Nevada is also expected to be hit by the storm, causing potent wind gusts and further flooding across the northeast of the state.
The area has been blanketed in upwards of 170 inches of snowpack, with the deepest snow reaching a depth of 230 inches at Leavitt Lake.
But with torrential rain now forecast to wash out the state, rapidly melting snow is leading to fears over severe property damage and travel chaos in the coming days.
As of 6am Friday, more than 67,000 homes and businesses across California were without power.
Roofs collapsed under the deep snow and rainfall in some communities, while Yosemite National Park has closed its doors until Monday due to the weather.
And forecasters have warned that the influx will potentially put further ‘lives and property’ in ‘great danger’ in California.
‘Areas that do not experience flash flooding will flood,’ continued the National Weather Service.

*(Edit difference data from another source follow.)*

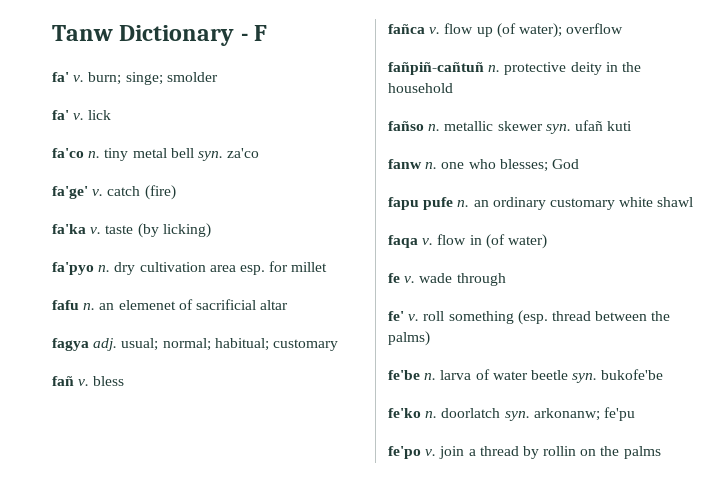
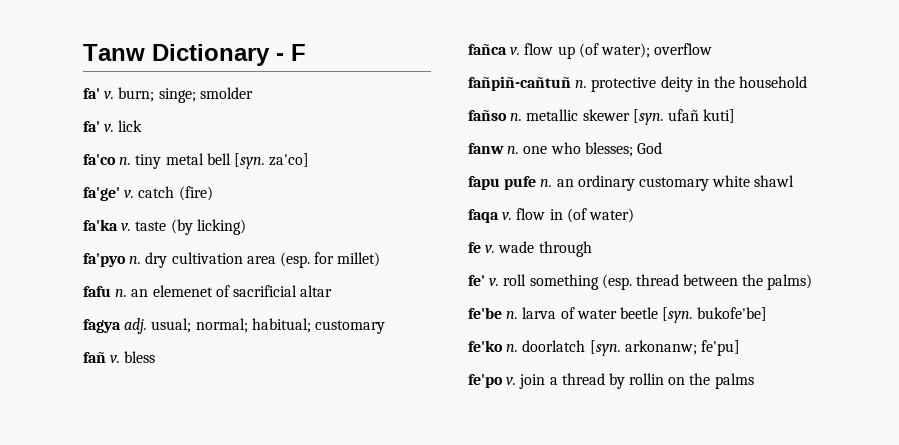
[197,148,260,161] syn. za'co -> [233,153,310,169] [syn. za'co]
[239,261,328,275] esp. for millet -> [279,252,381,268] (esp. for millet)
[545,120,633,134] syn. ufañ kuti -> [632,109,736,125] [syn. ufañ kuti]
[572,369,664,383] syn. bukofe'be -> [662,307,768,323] [syn. bukofe'be]
[504,407,635,421] syn. arkonanw; fe'pu -> [589,340,740,356] [syn. arkonanw; fe'pu]

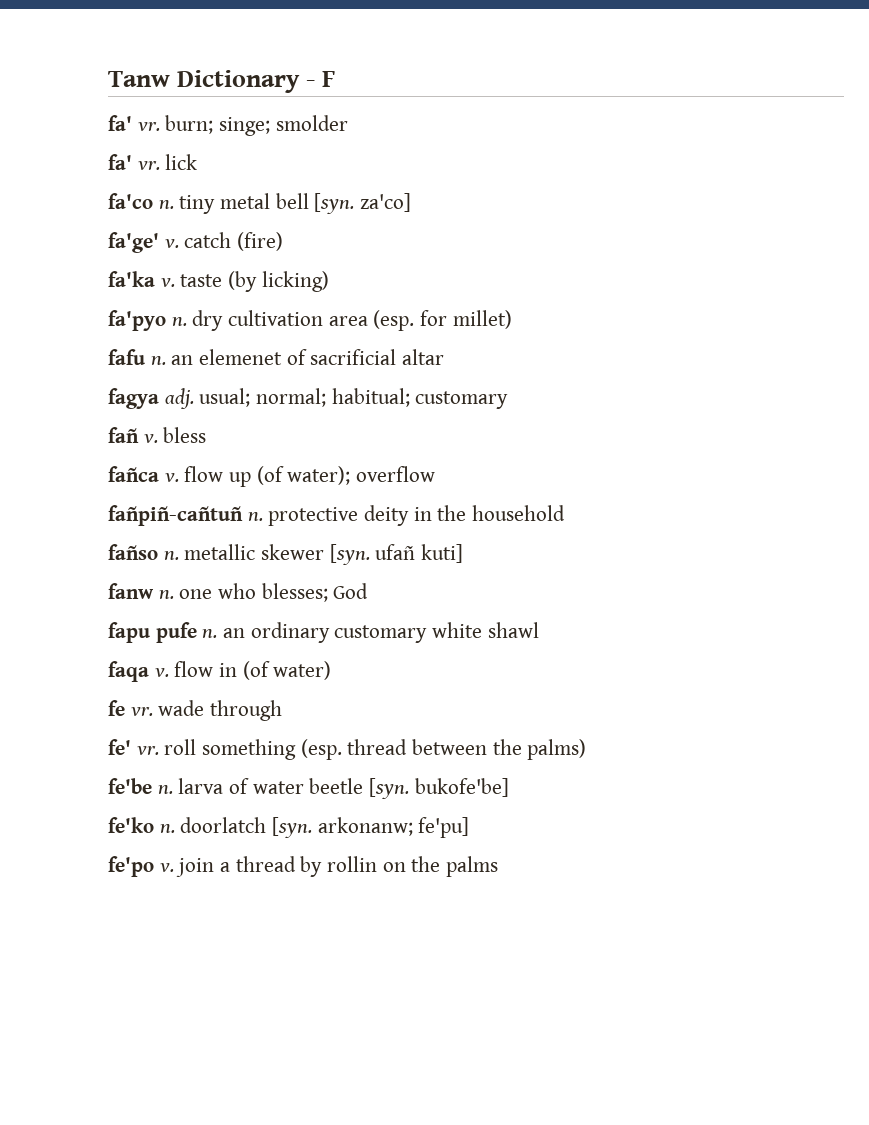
[104,91,115,99] v. -> [137,122,160,131] vr.
[104,124,115,132] v. -> [137,161,160,170] vr.
[485,245,496,253] v. -> [130,707,153,716] vr.
[489,278,500,286] v. -> [136,746,159,755] vr.

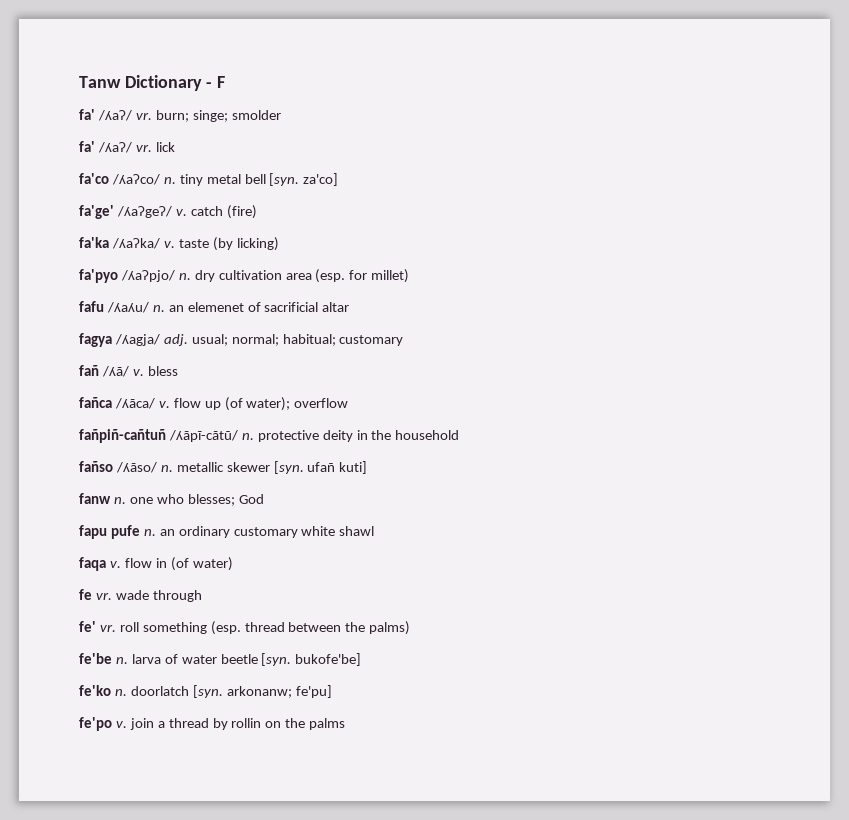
(132, 123) none -> [97,110,132,121] /ʎaɁ/
(132, 162) none -> [97,142,132,153] /ʎaɁ/
(153, 201) none -> [111,174,160,185] /ʎaɁco/
(159, 242) none -> [116,206,172,218] /ʎaɁgeɁ/
(155, 279) none -> [111,238,160,249] /ʎaɁka/
(166, 320) none -> [120,270,175,282] /ʎaɁpjo/
(145, 357) none -> [106,302,149,313] /ʎaʎu/
(159, 398) none -> [114,334,160,346] /ʎagja/
(139, 435) none -> [101,366,129,377] /ʎã/
(159, 474) none -> [114,398,155,409] /ʎãca/
(243, 515) none -> [168,430,238,442] /ʎãpĩ-cãtũ/
(158, 552) none -> [115,462,157,473] /ʎãso/

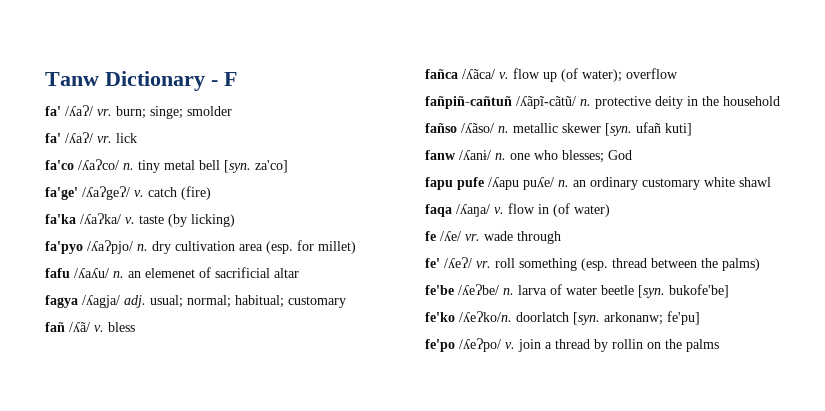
(111, 498) none -> [459,150,491,160] /ʎanɨ/
(140, 532) none -> [488,177,554,190] /ʎapu puʎe/
(106, 564) none -> [456,204,490,217] /ʎaŋa/
(92, 594) none -> [440,231,461,241] /ʎe/
(96, 626) none -> [444,257,472,268] /ʎeɁ/
(112, 658) none -> [458,284,499,295] /ʎeɁbe/
[114,689,127,696] n. -> [459,311,512,322] /ʎeɁko/n.
(112, 724) none -> [459,338,501,352] /ʎeɁpo/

‘The first round of heavy precipitation is expected through Friday, with heavy precipitation likely again late Sunday through early next week.’

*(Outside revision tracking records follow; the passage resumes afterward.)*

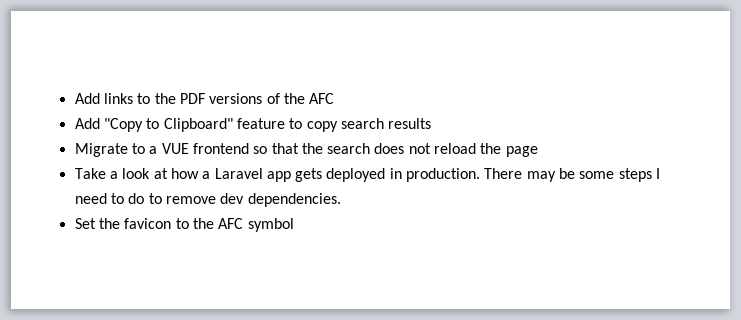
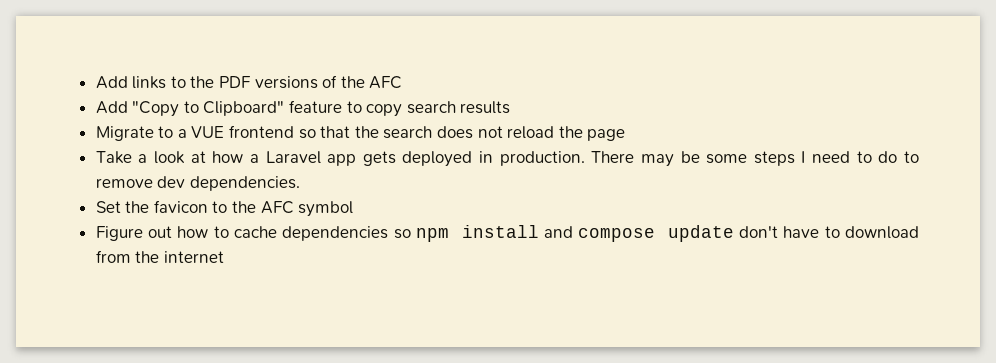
(294, 225) none -> [95,225,919,242] [95,250,224,263] // Figure out how to cache dependencies so npm install and compose update don't have to download from the internet

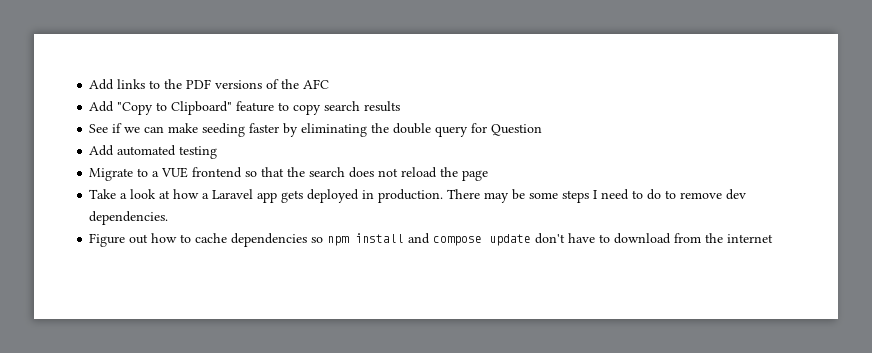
(511, 107) none -> [89,123,543,137] [89,145,218,159] // See if we can make seeding faster by eliminating the double query for Question // Add automated testing
[95,200,354,217] // Set the favicon to the AFC symbol -> (169, 218) none

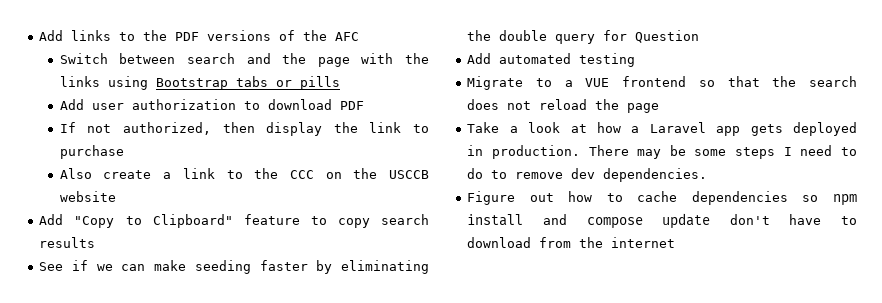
(330, 84) none -> [59,53,429,67] [59,76,340,90] [59,99,364,110] [59,122,429,136] [59,145,124,159] [59,168,430,179] [59,191,116,202] // Switch between search and the page with the links using Bootstrap tabs or pills // Add user authorization to download PDF // If not authorized, then display the link to purchase // Also create a link to the CCC on the USCCB website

Deputies reportedly went door-to-door Thursday night as the San Lorenzo River began overflowing due to the downpour.
Santa Cruz County ordered residents in Felton Grove, Paradise Park and Soquel Village to evacuate, with local Sean Gianni telling KABC it was his fourth evacuation due to California’s recent weather struggle.
‘The river comes like super far up, there are a couple of houses in the neighborhood that aren’t even raised so they are going to go completely underwater,’ he said.

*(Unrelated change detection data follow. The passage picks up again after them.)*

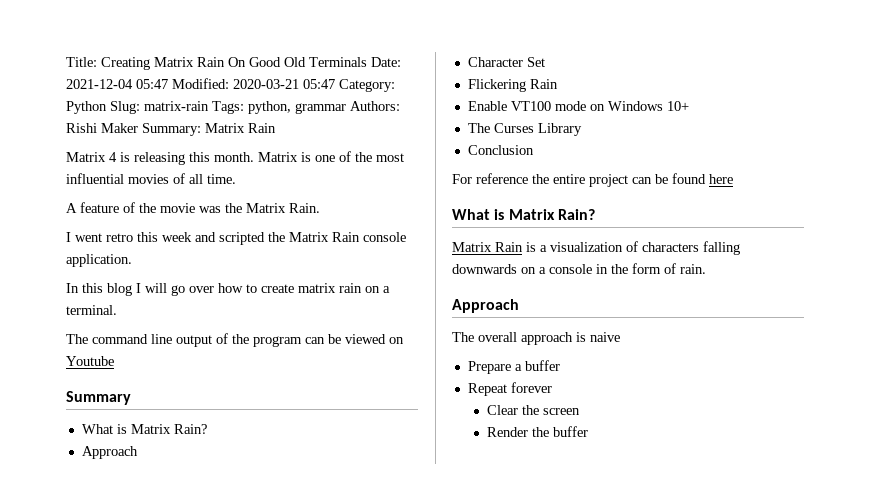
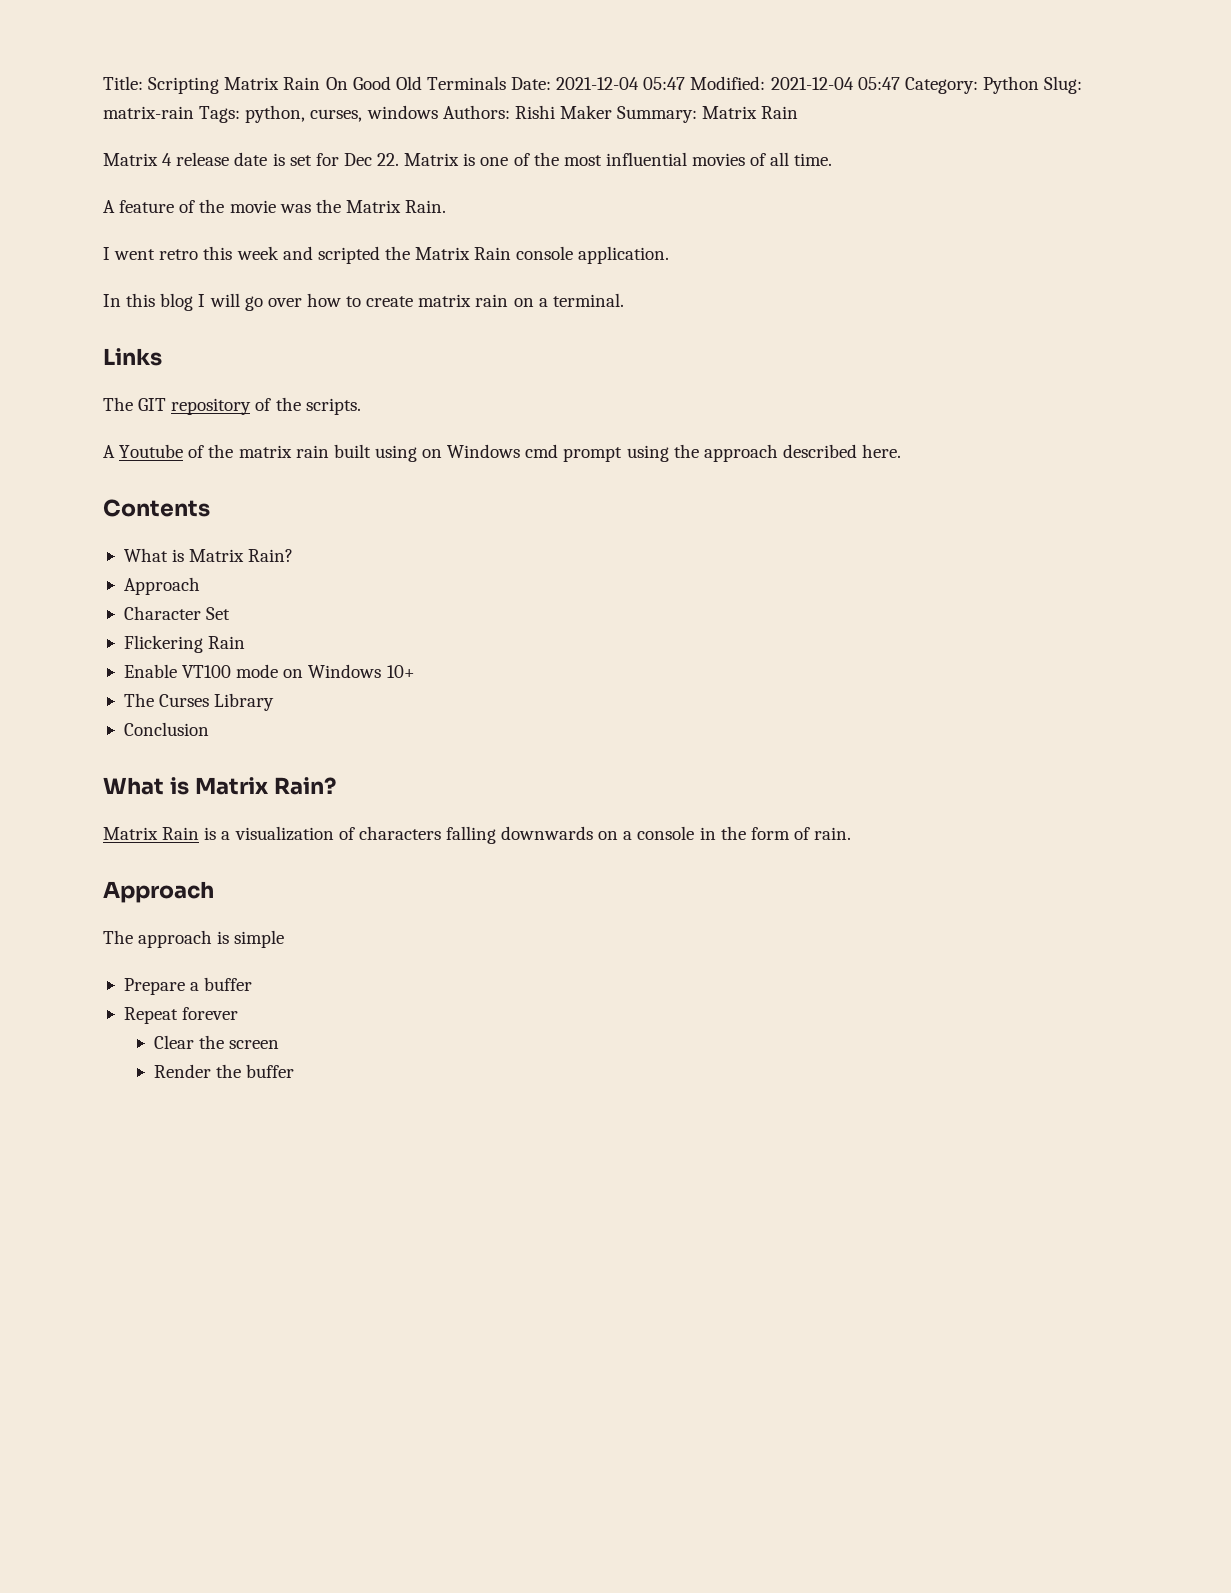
[101,57,150,70] Creating -> [148,77,220,94] Scripting
[233,79,299,89] 2020-03-21 -> [770,77,854,90] 2021-12-04
[295,103,346,114] grammar -> [310,105,438,122] curses, windows
[120,152,254,165] is releasing this month. -> [176,152,400,166] release date is set for Dec 22.
[66,333,404,347] [66,356,114,366] [66,391,131,405] // The command line output of the program can be viewed on Youtube // Summary -> [103,348,162,366] [103,397,361,415] [103,444,902,462] [103,499,210,517] // Links // The GIT repository of the scripts. // A Youtube of the matrix rain built using on Windows cmd prompt using the approach described here. // Contents
[452,173,733,187] // For reference the entire project can be found here -> (209, 729) none
[478,332,517,342] overall -> (133, 937) none
[590,332,620,342] naive -> [234,930,285,948] simple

The Santa Rosa Fire Department has also warned people to avoid all ‘unnecessary travel,’ as shocking images showed the entirety of Highway 12 submerged.
In San Mateo County, around 20 miles from San Francisco, two motorists escaped serious injury after a tree collapsed onto their Tesla due to the high winds.
Speaking after placing 21 counties under a state of emergency, California Governor Gavin Newsom said Wednesday evening: ‘The state is working around the clock with local partners to deploy life-saving equipment and first responders to communities across California.
‘With more dangerous storms on the horizon, we’ll continue to mobilize every available resource to protect Californians.’
The governor has since requested a Presidential Emergency Declaration to aid his response to the storm.
Newsom’s Friday appeal is his second request in the last two months as California continues to be slammed by frequent weather bombs.
In San Mateo County, high winds caused a tree to crush a Tesla while two occupants, who survived, were inside
Highway 12 in Santa Rosa, California was submerged Friday as torrential rain washed out the region
The Los Angeles area is set to be hit with torrential rain in the coming days
It comes after at least 13 have died directly due to the wild weather and heavy snowfall in recent weeks, which left large numbers without power across the region.
Back-to-back snowstorms dumped over 17 feet of snow in San Bernadino County over the last two weeks, as the Sheriff’s Department saying they have responded to 13 related deaths since February 23.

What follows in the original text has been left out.